From my balcony I could see what I imagined was a hospital, its roof
straining to hold a cross above the residential high-rises that
surrounded it. I did not know if this was the hospital of Enrique’s
repose. It did not matter. The mystery of where he was at that
moment seemed an appropriate prelude to the mystery of where he would
be going. The vapors of the tropical day were settling into the
vapors of the tropical night. From my balcony, I watched the sunset
over Ipanema.
A few hours later, I left the building and walked the 10 or so blocks
to the bar in Copacabana where I was meeting Fernando and Leila.
Leila had been promoted to a new position with the government and
would be soon moving back to Brasilia. It was a Bon Voyage party,
and in Brazil all arrivals and departures must be celebrated with a
clamorous affair. There was sure to be much drinking, much laughter,
and a sizzling conversation that crackled with the fever of life.
The whole of the city was alive that summer night. Each café I
passed along my way was crowded with fervent revelers. The light
from the bars poured into the street and glinted off the glasses
transforming the beer into gold. The music and the laughter got lost
in each other, like two lovers entwined and reeling on the dance
floor in search of a bed. There was nothing one could do but smile.
I found Fernando and Leila colonizing a long table at the edge of the
sidewalk.
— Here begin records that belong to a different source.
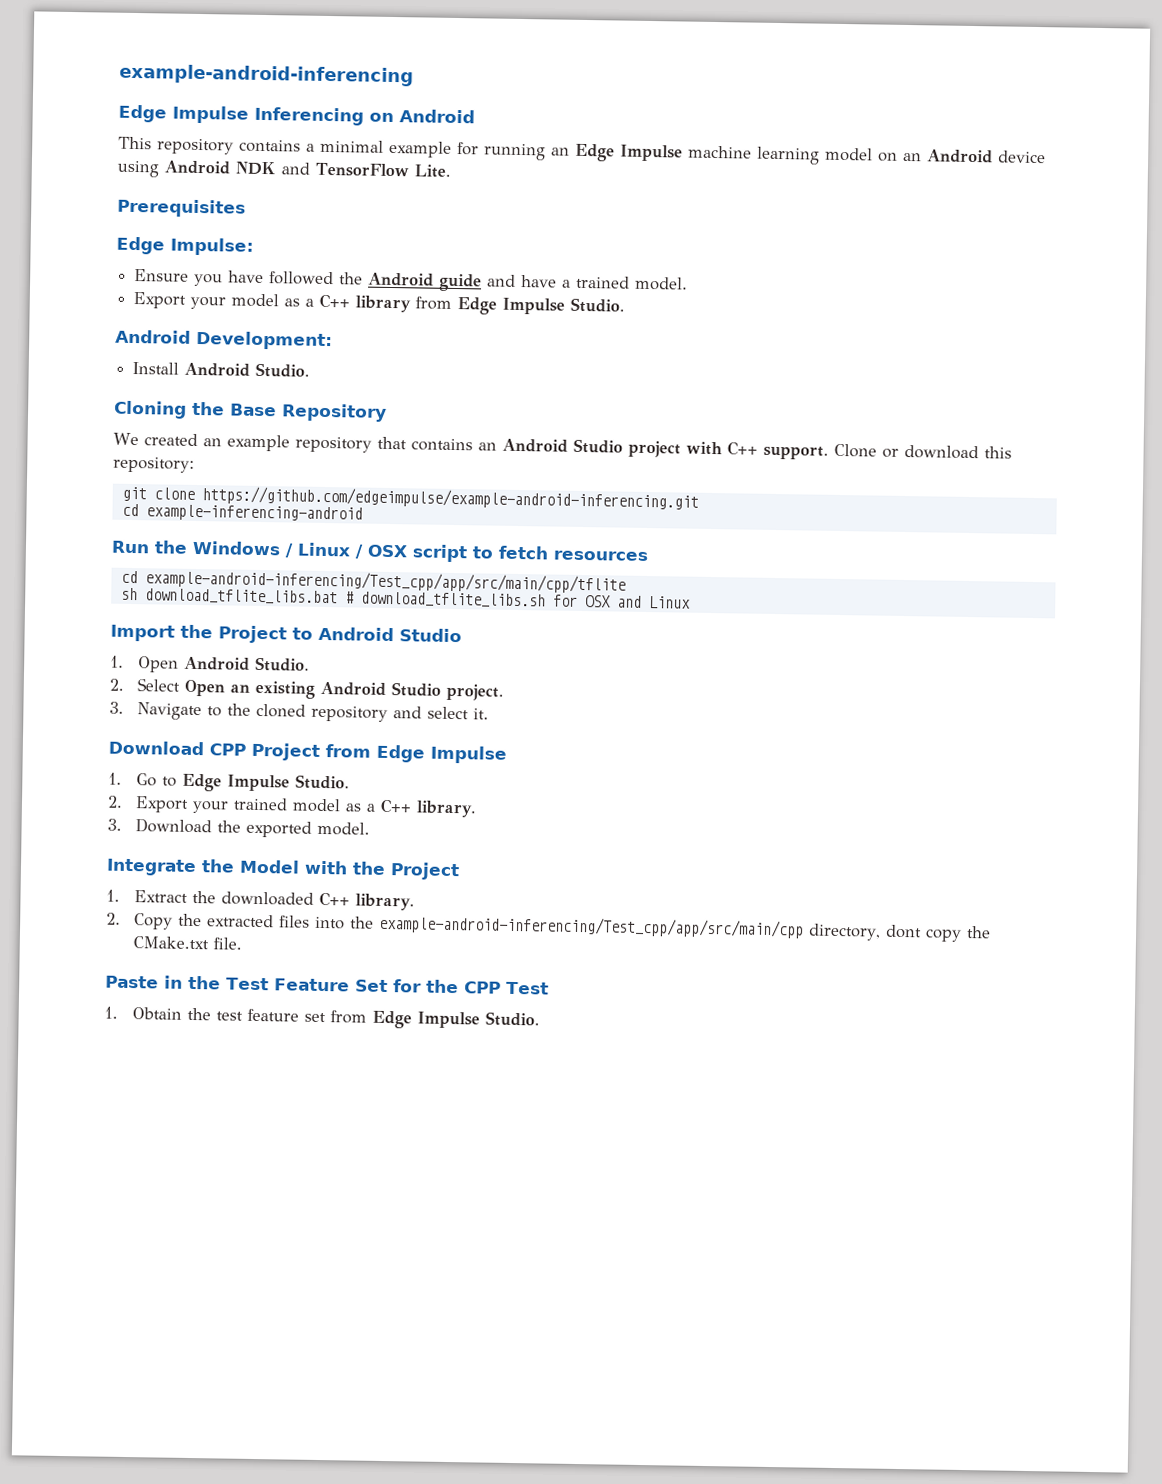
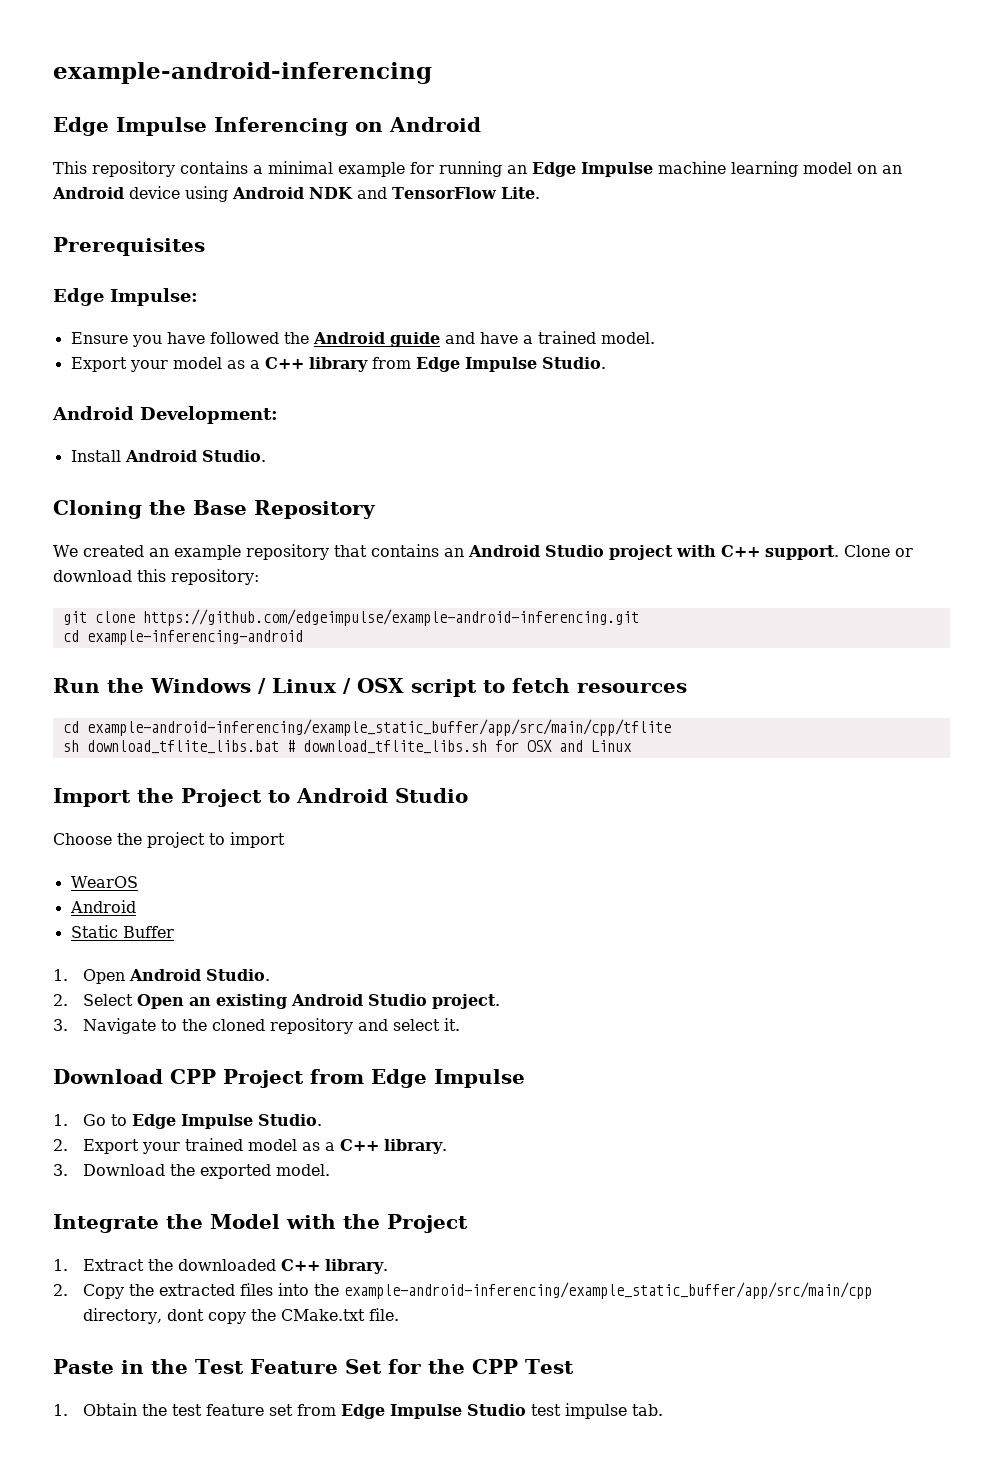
- cd example-android-inferencing/Test_cpp/app/src/main/cpp/tflite
+ cd example-android-inferencing/example_static_buffer/app/src/main/cpp/tflite
+ Choose the project to import
+ WearOS
+ Android
+ Static Buffer
- 2. Copy the extracted files into the example-android-inferencing/Test_cpp/app/src/main/cpp directory, dont copy the CMake.txt file.
+ 2. Copy the extracted files into the example-android-inferencing/example_static_buffer/app/src/main/cpp directory, dont copy the CMake.txt file.
- 1. Obtain the test feature set from Edge Impulse Studio.
+ 1. Obtain the test feature set from Edge Impulse Studio test impulse tab.

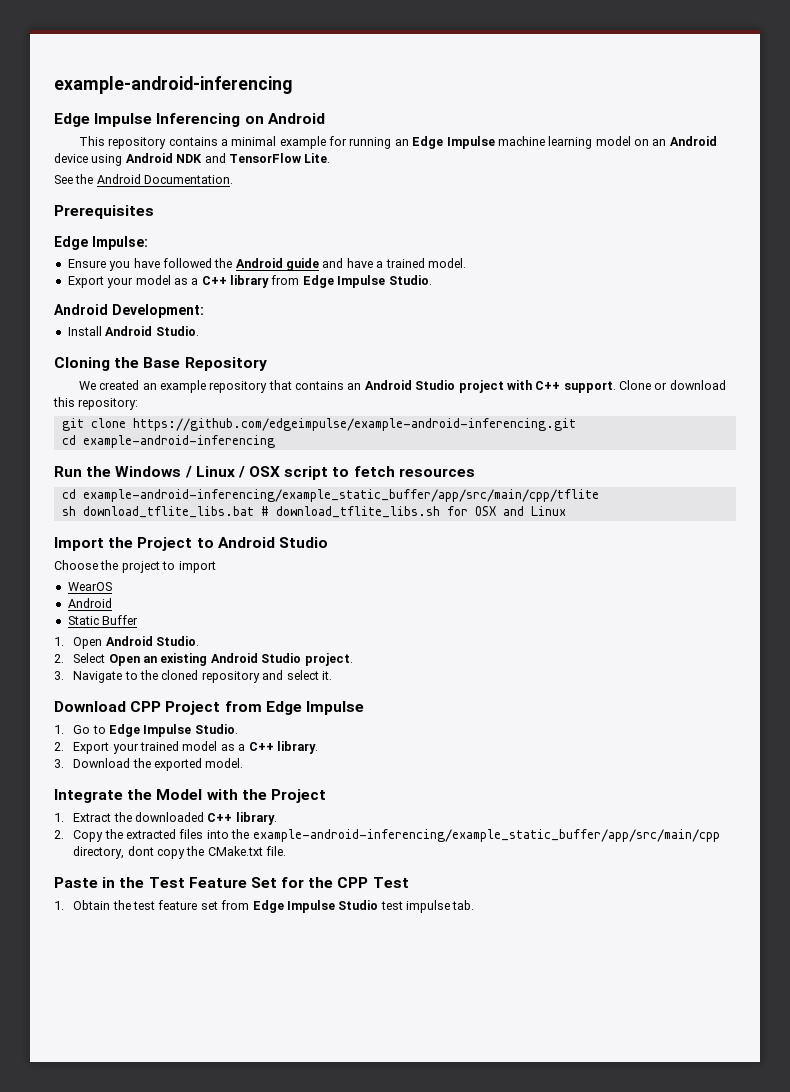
+ See the Android Documentation.
- cd example-inferencing-android
+ cd example-android-inferencing

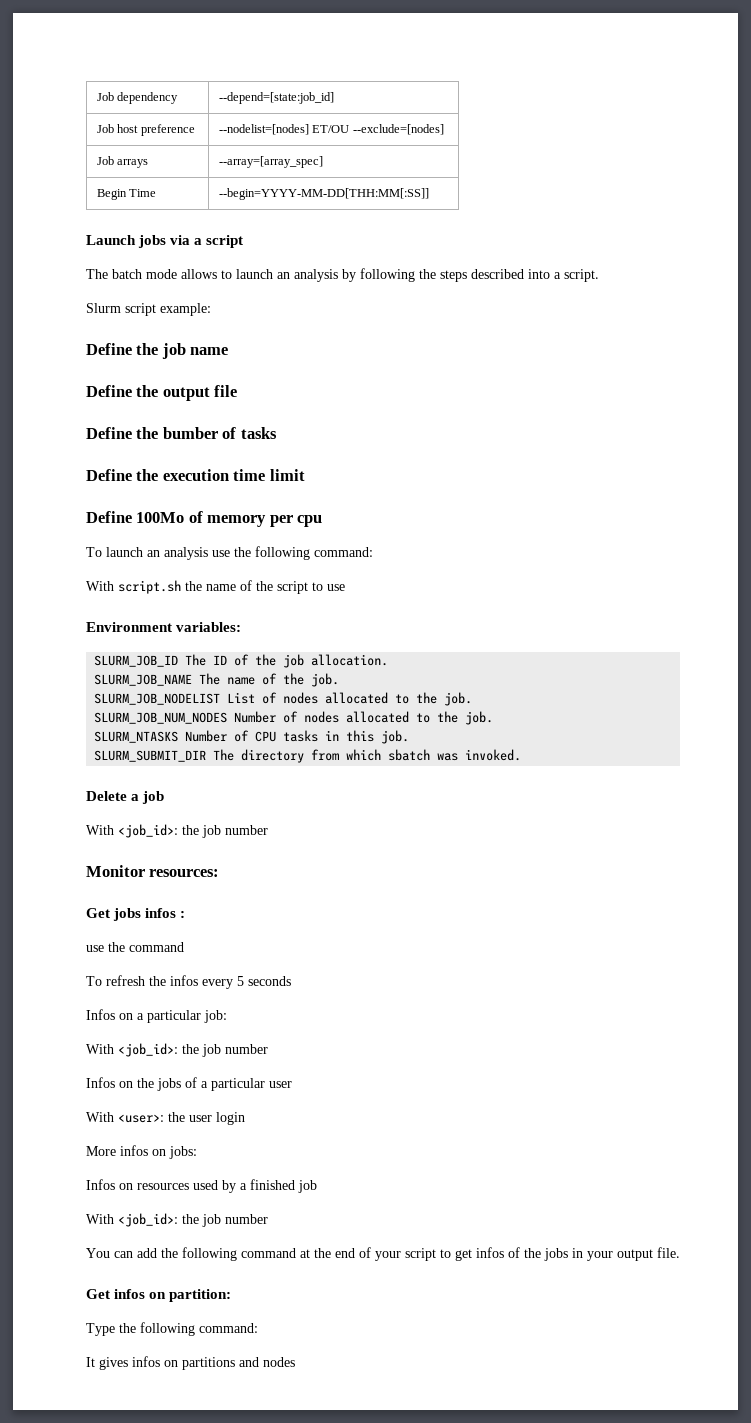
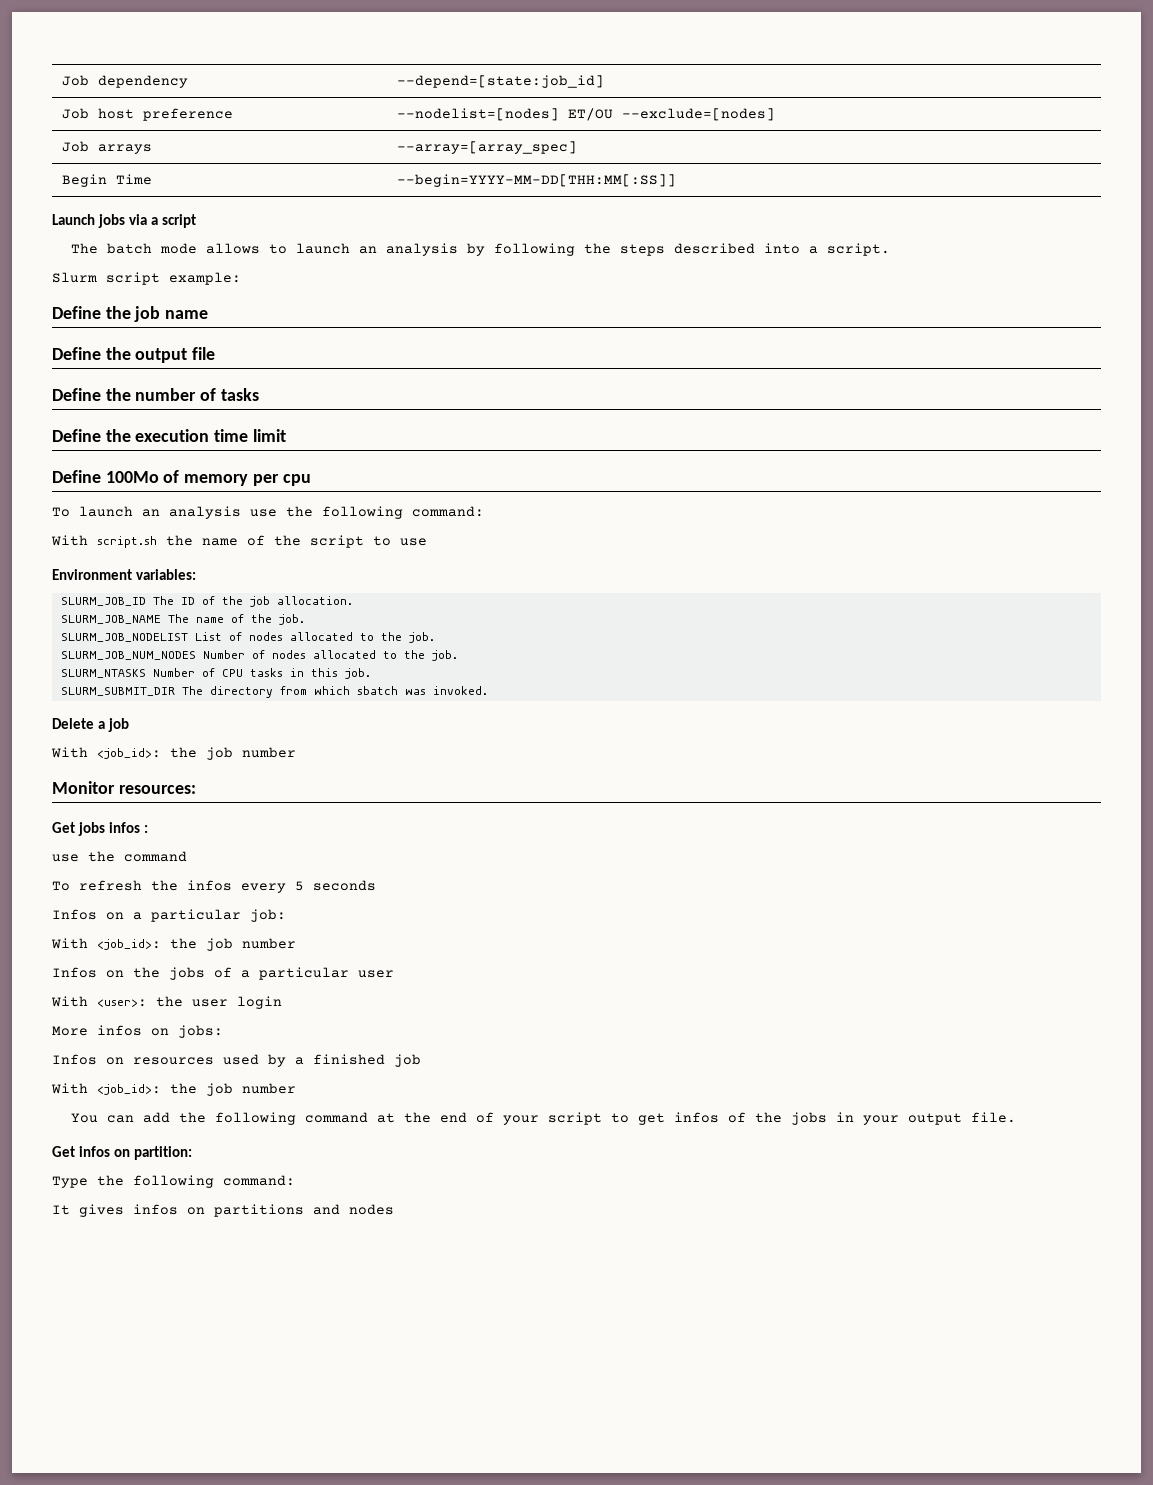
- Define the bumber of tasks
+ Define the number of tasks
There were two or three others there already that I did
not know. So I sat further down on one side where Fernando and I
could still talk but which permitted me a broader view of the crowd.
The table slowly filled. The volume increased as Leila in animated
voices told a riotous version of her revelation to her current boss
that she would soon be his supervisor. The tale had just culminated
in a thunder crack of general laughter when Marcelo arrived.
“What?”
he asked, and without pausing added, “Oh well, I will laugh out of
respect for laughter.”
Marcelo
greeted me across the table. We grasped hands and he winked at me in
the way he had of separating his affections for the individual from
his affections for the group. “Tudo bem?” he asked, and his
eyes shimmered in generous feeling.
“Tudo,”
I replied.
“I
heard Enrique’s father has come up from Sao Paulo to see him,”
Marcelo told me. And we silently concurred that this was an ominous
portent.
“Is he
staying for a while?”
There was a pause, as if Marcelo were trying to decide if my question was in reference to Enrique or his father. We all stay too long and leave too early.
“I
don’t know,” Marcelo admitted. “Mauricio spoke to Enrique’s
sister. His illness is not improving.”
The waiter, efficient and
courteous, had arrived to integrate Marcello into the party. “Favor,
uma vodka caiparihna.” And with that our conversation about our
friend Enrique came to an end.
While we
were here at the bar, a mob of boisterous characters, ruffians
carrying the ball of conversation through the mud of this makeshift
stadium, Enrique, not with us, was not alone. Enrique’s
illness—for it was never called anything else except his
“illness”—was now his companion. It was the lover he sat
with at table and slept with every night. It was his comfort I
imagined. It was the clear voice of a spirit encouraging him to
stop, to look, to not pass reverently by but to join that
congregation in some jungle alcove.
Enrique
is dead. I heard the news this morning. His cold flesh is
moldering in the dense tropical ground.